Джоан с колотящимся сердцем сбросила пижаму и надела одежду, которую сама сшила на прошлой неделе. Ей хотелось захватить с собой кое-какие вещи – мягких зверушек собственного изготовления, детские рисунки, басни, которые она сочиняла, – но без вопросов понимала, что все это придется оставить в Доме. Уходить надо налегке.
В темноте родители шепотом посвятили ее в план побега. Папе поручили присматривать за работниками на ферме, и он воспользовался этим шансом, чтобы заготовить еду, воду и прочие нужные вещи в рюкзаках, которые припрятал в кустах на окраине поля. На неделю должно хватить. Сначала родители собирались уйти пешком и поймать попутку, желательно до ближнего или дальнего побережья. Но им повезло – на одном из грузовиков забарахлили тормоза, и папу послали их чинить. Пока меняли тормозные колодки в городе, он сделал дубликат ключей. Ключи он положил в рюкзак с припасами, а грузовик оставил на обочине дороги, ведущей из Дома в город, сказав Отцу, что машине потребовалась замена цилиндра, которую он сам не мог выполнить.
Теперь им предстояло покинуть Дом, пересечь поле, подобрать рюкзаки и выйти к машине. Потом можно будет ехать куда душа пожелает.
– Уедем так далеко, что нас никто не найдет, – по– обещала мама. – Даже Отец.
Ее слова внушали уверенность, но тон их выдавал тревогу. Джоан догадалась, что маме так же страшно, как ей.
– Ты все поняла? – спросил папа.
Джоан молча кивнула. Она последний раз окинула взглядом комнату, все то, что предстояло оставить.
Заметив выражение лица дочери, папа ободряюще улыбнулся. Он сказал, что сунул в рюкзак ее любимого плюшевого зайца, которого мама сшила к ее рождению и с которым девочка никогда не расставалась. Джоан, ощутив острую любовь к папе, обхватила его за шею и крепко прижала к себе. «Папочка, я так люблю тебя», – прошептала она.
– Я тебя тоже, – шепотом ответил он.
Джоан держала маму за руку. Впереди на стене дрожала тень – силуэт ребенка, – отбрасываемая стоящей в коридоре невидимой фигурой, на которую падал свет от свечи. Джоан боялась увидеть стоявшего за углом; она задержала дыхание и приготовилась к самому страшному.

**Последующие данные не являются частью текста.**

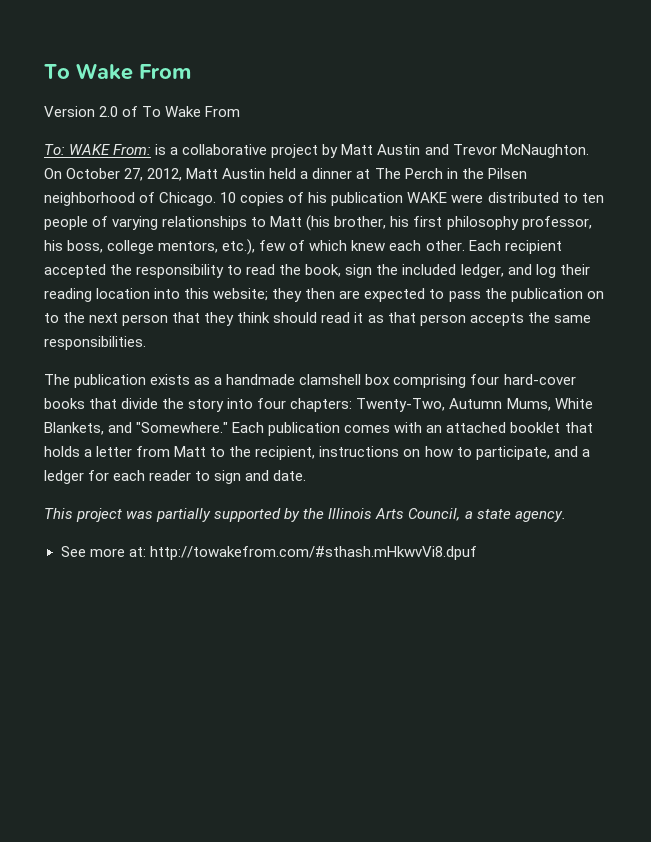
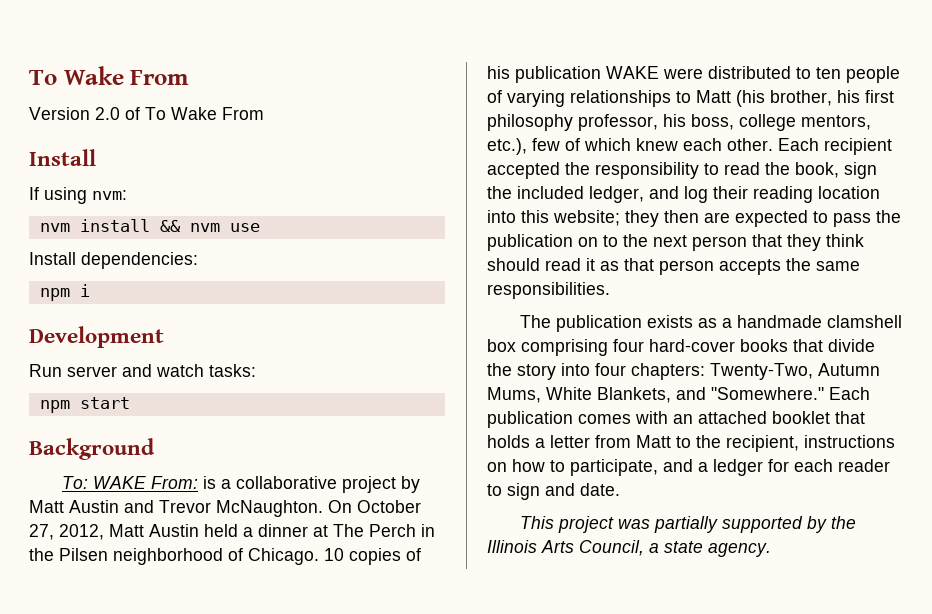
(241, 111) none -> [29,149,96,166] [29,187,127,204] [39,219,260,232] [29,252,198,269] [39,284,90,301] [29,326,164,348] [29,364,256,377] [39,397,130,413] [29,438,155,460] // Install // If using nvm: // nvm install && nvm use // Install dependencies: // npm i // Development // Run server and watch tasks: // npm start // Background
[60,546,477,560] // See more at: http://towakefrom.com/#sthash.mHkwvVi8.dpuf -> (771, 550) none

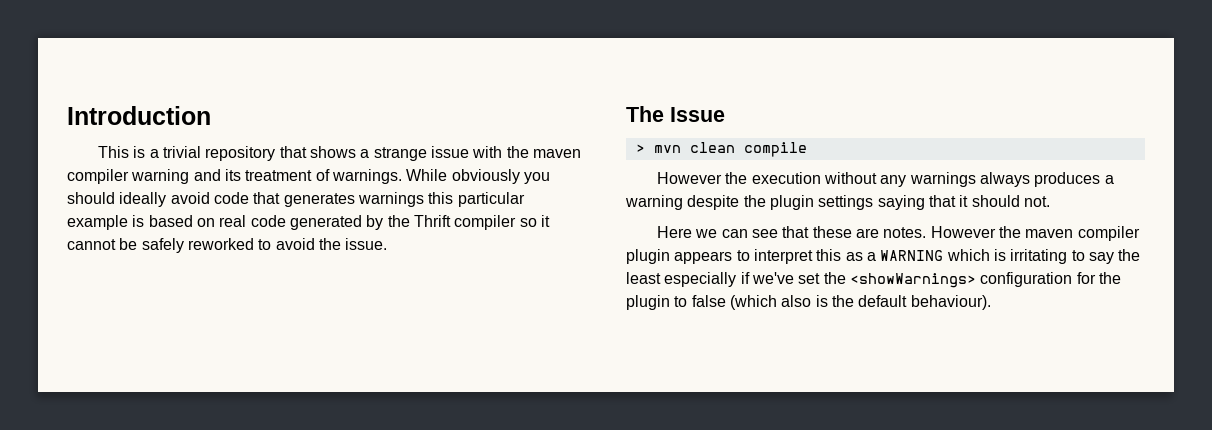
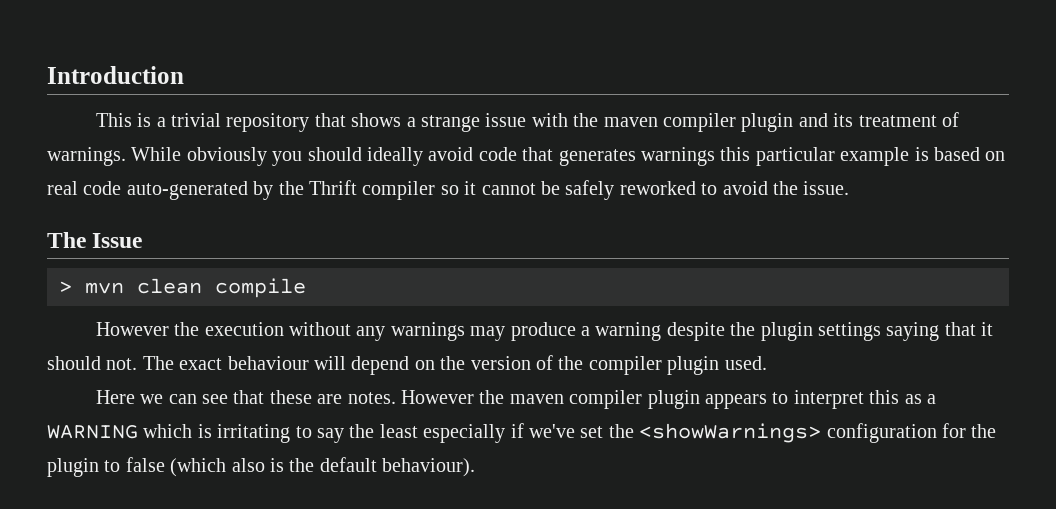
[131,169,190,184] warning -> [741,113,794,132] plugin
[289,215,362,230] generated -> [126,181,248,200] auto-generated
[979,172,1101,187] always produces -> [470,322,576,341] may produce
(1050, 201) none -> [142,355,767,375] The exact behaviour will depend on the version of the compiler plugin used.

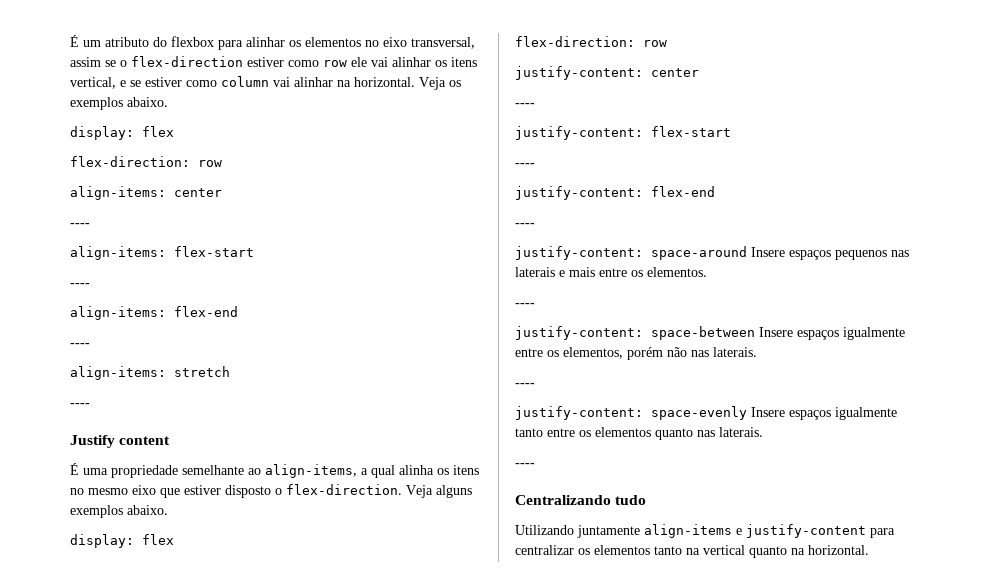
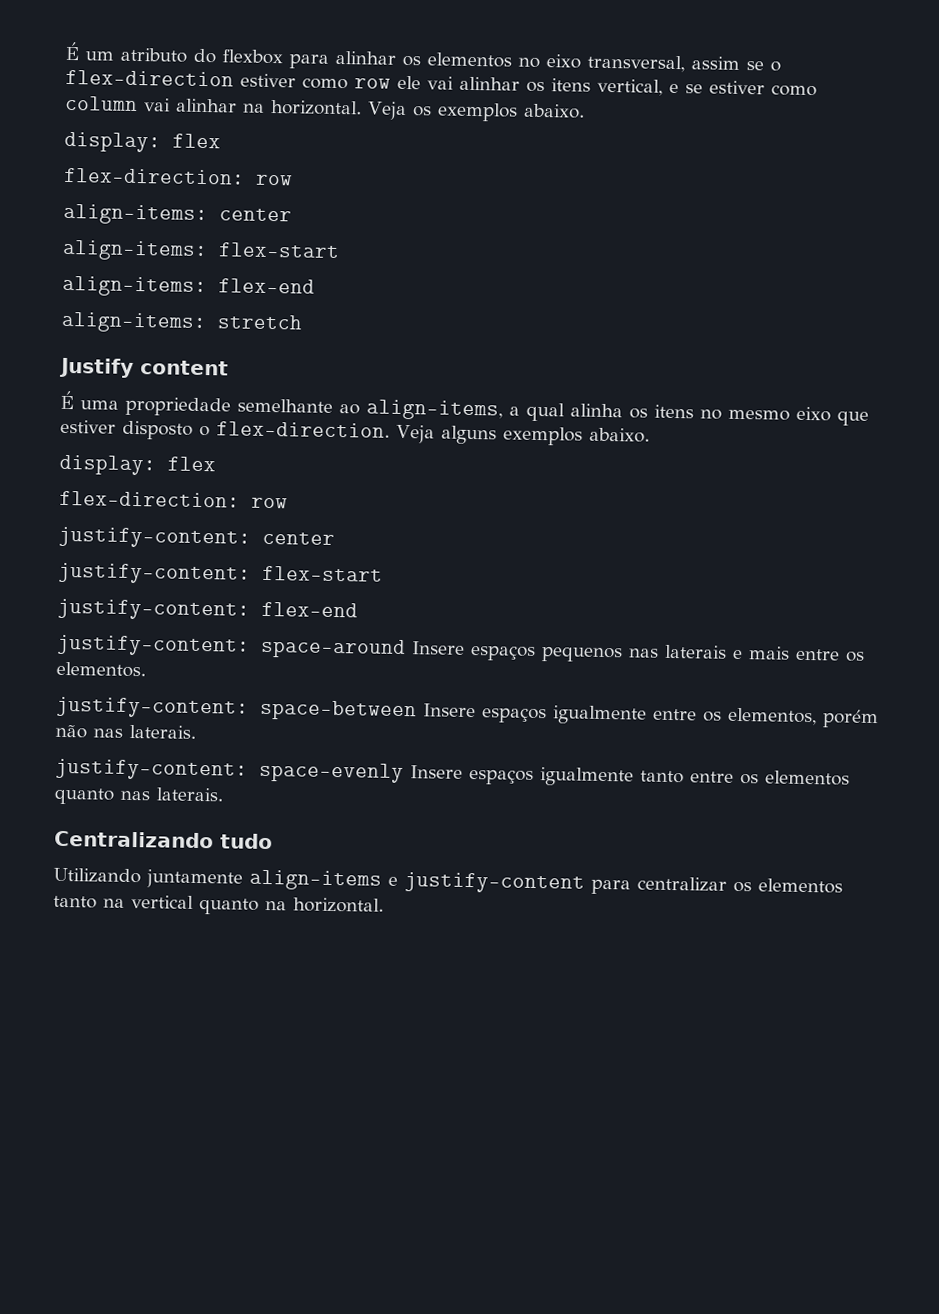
[70,223,90,227] // ---- -> (292, 215) none
[70,283,90,287] // ---- -> (340, 250) none
[70,343,90,347] // ---- -> (315, 286) none
[70,403,90,407] // ---- -> (303, 322) none
[515,103,535,107] // ---- -> (335, 538) none
[515,163,535,167] // ---- -> (383, 573) none
[515,223,535,227] // ---- -> (358, 609) none
[515,303,535,307] // ---- -> (146, 669) none
[515,383,535,387] // ---- -> (196, 731) none
[515,463,535,467] // ---- -> (224, 794) none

В коридоре стоял взрослый, а не ребенок, но он был одним из Детей и ростом не достигал даже метра, у него были уродливые ступни и не по фигуре большая голова. Мужчина-ребенок тупо улыбнулся; он не знал и не хотел знать, кто они такие и что тут делают. Заглянув в глаза уродца, Джоан увидела в них печаль. Печаль и сожаление. Мама Джоан немножко баловала Детей. Она и сама была из их числа, хотя ее собственная ущербность не так бросалась в глаза. Джоан сжала материнскую руку, давая понять, что все поняла.
У дверей бокового выхода отец отпер замок, и они вышли наружу.
Джоан никогда прежде не доводилось бывать на улице ночью. Холодный воздух производил странное, но приятное ощущение. Посмотрев на небо, девушка увидела полную яркую луну, и ее охватило чувство счастья и свободы. Она окончательно поняла – хотя и раньше мало сомневалась в этом, – что их решение правильное. Вспомнив истории, которые папа рассказывал о своем детстве на Чужбине, Джоан переполнилась радостью оттого, что этот мир станет теперь ее миром. Конечно, с тех пор как Джоан научилась разговаривать, Учителя внушали ей страх перед Чужаками, а подобное внушение не проходит бесследно. Однако радость была сильнее страха, и дочь решительно шагала за папой через двор, заставленный сельскохозяйственным инвентарем. Родители жались к забору, подальше от окон Дома, пока не спустились в пересохшую водоотводную канаву и не вышли в зерновое поле. Под прикрытием кустов, растущих на меже между зерновым и овощным полями, троица, пригнувшись, побежала по пашне, стараясь не зацепиться ногами за камни, корневища или земляной отвал. Через несколько минут они остановились под деревьями и нащупали спрятанные рюкзаки. Джоан схватила свой, расстегнула молнию и запустила руку внутрь. Пальцы сомкнулись на знакомой мягкой игрушке, в этот момент она поняла, что для них все закончится хорошо.